2. **Solves race condition** - Items won't match until ASIN populated by ABS
3. **Faster matching** - O(1) indexed lookups vs O(n²) string comparisons
4. **Cleaner code** - ~100 lines removed, simpler logic
5. **Predictable behavior** - Exact matches only, no threshold tuning
### Trade-offs
1. **Lower initial match rate** - Items without ASIN won't match
- ABS: 5-10% of items temporarily (until `triggerABSItemMatch()` completes)
- Plex: 30-40% if Plex GUID doesn't contain ASIN (agent-dependent)
2. **User experience** - Some books may show "not in library" temporarily
- This is CORRECT behavior - better no match than false positive
3. **Discovery pages** - "In Your Library" badge only shows for exact ASIN matches
### Match Distribution (Expected)
**Audiobookshelf (After Phase 2):**
- ASIN exact match: 95%+ (100% confidence)

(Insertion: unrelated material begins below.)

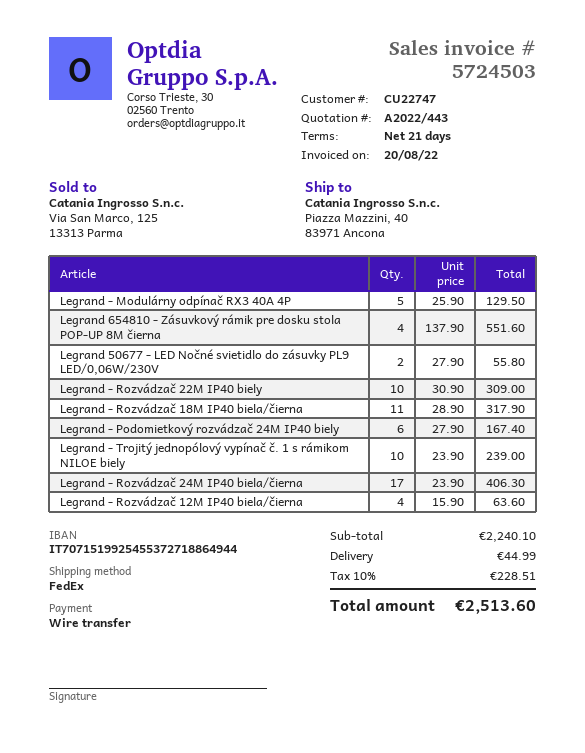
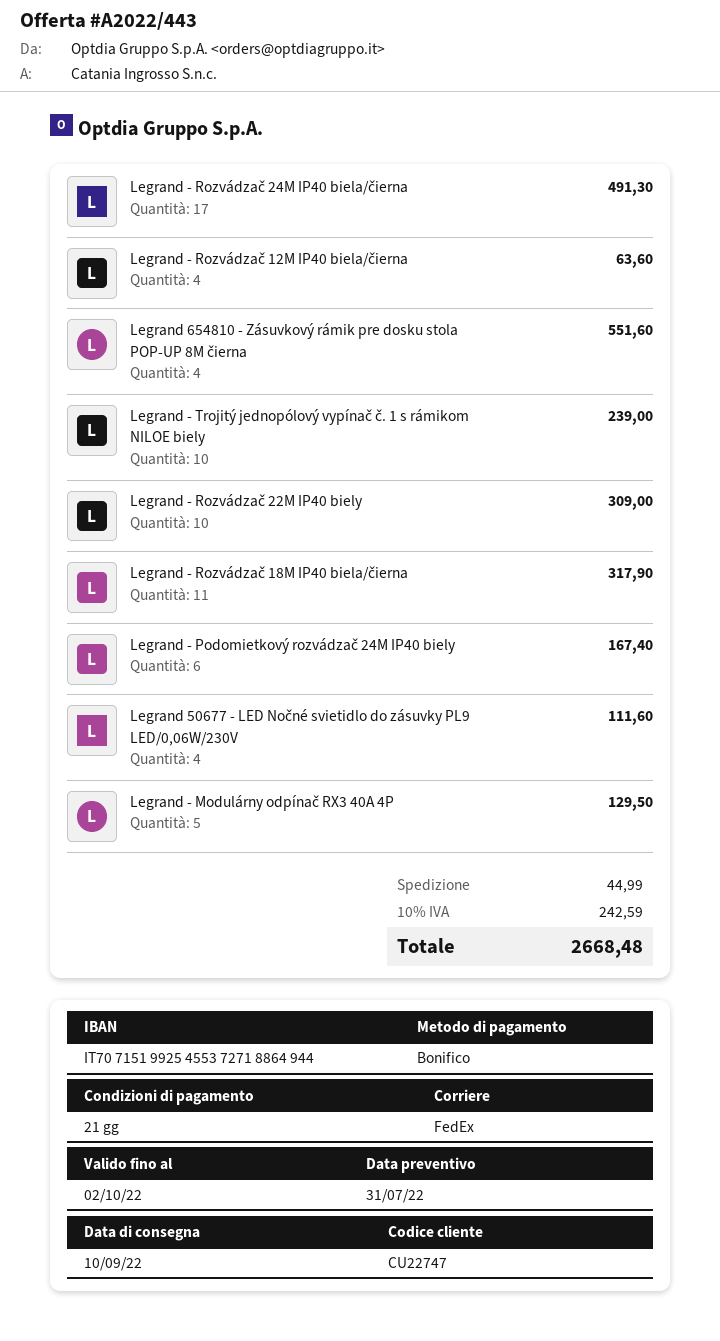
Legrand 50677 - LED Nočné svietidlo do zásuvky PL9 LED/0,06W/230V: 2 for 55.80 -> 4 for 111.60
Legrand - Rozvádzač 24M IP40 biela/čierna: 17 for 406.30 -> 17 for 491.30
tax: 10% = 228.51 -> 10% = 242.59
total: 2513.60 -> 2668.48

- ISBN exact match: 2% (95% confidence)
- No match: 3% (correct - waiting for ASIN population)
**Plex (After Phase 2):**
- ASIN exact match (field): 60% (100% confidence)
- ASIN exact match (GUID): 30% (100% confidence)
- No match: 10% (correct - no ASIN in metadata)
### Files Modified
**Processors (Critical Fix):**
-`src/lib/processors/scan-plex.processor.ts` - Trigger metadata match for items without ASIN (~25 lines added)
-`src/lib/processors/plex-recently-added.processor.ts` - Trigger metadata match for items without ASIN (~20 lines added)
**Matching Logic:**
-`src/lib/utils/audiobook-matcher.ts` - Removed fuzzy matching (~150 lines modified, ~100 removed)
**Tests:**
-`tests/utils/audiobook-matcher.test.ts` - Updated expectations (~20 lines)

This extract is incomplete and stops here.